Como é de conhecimento geral, algumas universidades públicas em nosso país adotam sistemas de cotas.
Por meio deste sistema, alguns alunos, por ostentarem características peculiares ligadas à cor, etnia, classe social ou por serem oriundos de escolas públicas tem direito a um percentual de vagas que não é submetido à concorrência ampla.
Sistema de cotas e ações afirmativas (affirmative actions)
O sistema de cotas é uma política pública relacionada com as chamadas ações afirmativas.

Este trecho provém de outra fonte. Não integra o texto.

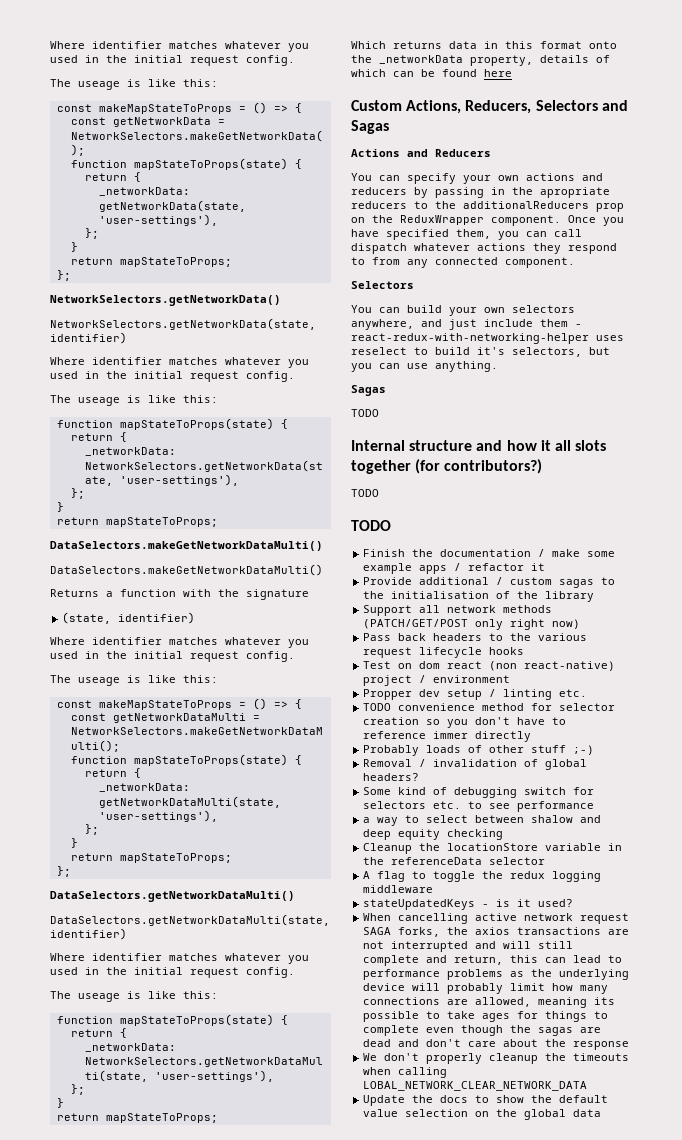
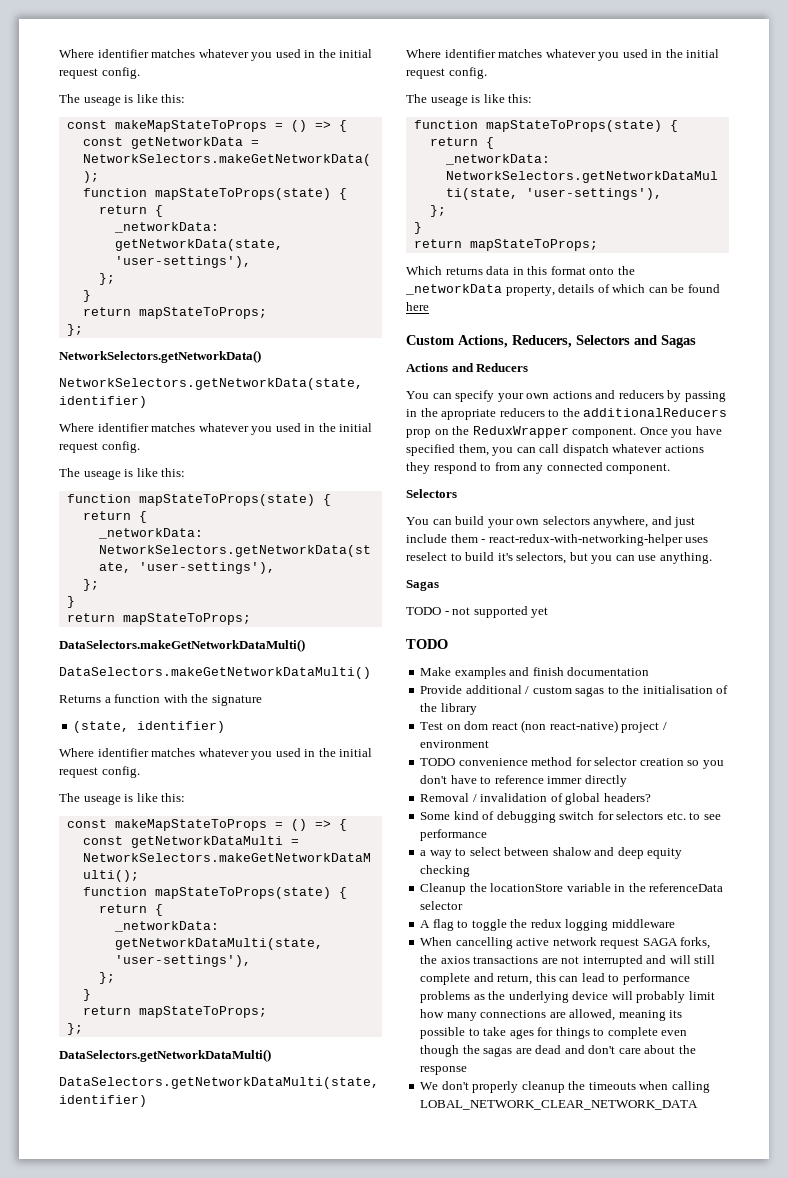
[351,440,607,451] [351,459,543,474] [351,489,379,497] [351,520,391,531] [363,549,616,557] [363,563,546,574] // Internal structure and how it all slots together (for contributors?) // TODO // TODO // Finish the documentation / make some example apps / refactor it -> [444,606,549,618] [406,639,448,649] [420,667,650,679] - not supported yet // TODO // Make examples and finish documentation
[363,605,553,616] [363,619,581,630] [363,633,588,641] [363,647,525,658] // Support all network methods (PATCH/GET/POST only right now) // Pass back headers to the various request lifecycle hooks -> (477, 709) none
[363,689,588,700] // Propper dev setup / linting etc. -> (490, 744) none
[363,745,595,756] // Probably loads of other stuff ;-) -> (627, 781) none
[363,899,574,910] // stateUpdatedKeys - is it used? -> (675, 923) none
[363,1095,609,1106] [363,1109,602,1120] // Update the docs to show the default value selection on the global data -> (699, 1105) none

Segundo o Ministro Joaquim Barbosa, as ações afirmativas consistem
em políticas públicas (e também privadas) voltadas à concretização do princípio constitucional da igualdade material e à neutralização dos efeitos da discriminação racial, de gênero, de idade, de origem nacional e de compleição física. Impostas ou sugeridas pelo Estado, por seus entes vinculados e até mesmo por entidades puramente privadas, elas visam a combater não somente as manifestações flagrantes de discriminação de fundo cultural, estrutural, enraizada na sociedade(Ação afirmativa e o princípio constitucional da igualdade. Rio de Janeiro: Renovar, 2001, p. 06).
Conceito jurisprudencial de ações afirmativas:
As ações afirmativas são medidas especiais que têm por objetivo assegurar progresso adequado de certos grupos raciais, sociais ou étnicos ou de indivíduos que necessitem de proteção e que possam ser necessárias e úteis para proporcionar a tais grupos ou indivíduos igual gozo ou exercício de direitos humanos e liberdades fundamentais (REsp 1264649/RS, Rel. Min. Humberto Martins, 2ª Turma, julgado em 01/09/2011).
Igualdade formal e material
A igualdade formal (também chamada de igualdade perante a lei, civil ou jurídica) está prevista no art. 5º, caput da CF/88 e consagra que todos são iguais perante a lei, sem distinção de qualquer natureza.
A igualdade material (igualmente denominada de igualdade perante os bens da vida, substancial, real ou fática) preconiza que as desigualdades fáticas existentes entre as pessoas devem ser reduzidas por meio da promoção de políticas públicas e privadas. A igualdade material também encontra previsão na CF/88 (art. 3º, III).
A igualdade material e a formal acabam sendo conflitantes entre si.
Com efeito, a igualdade formal pressupõe um tratamento igual. Quando se trata todos da mesma forma, está se promovendo a igualdade formal, mas relegando a igualdade material.
Quando se trata desigualmente os desiguais, promove-se à igualdade material em detrimento da igualdade formal.
As ações afirmativas, também chamadas de discriminações positivas, são instrumentos para a realização da igualdade material.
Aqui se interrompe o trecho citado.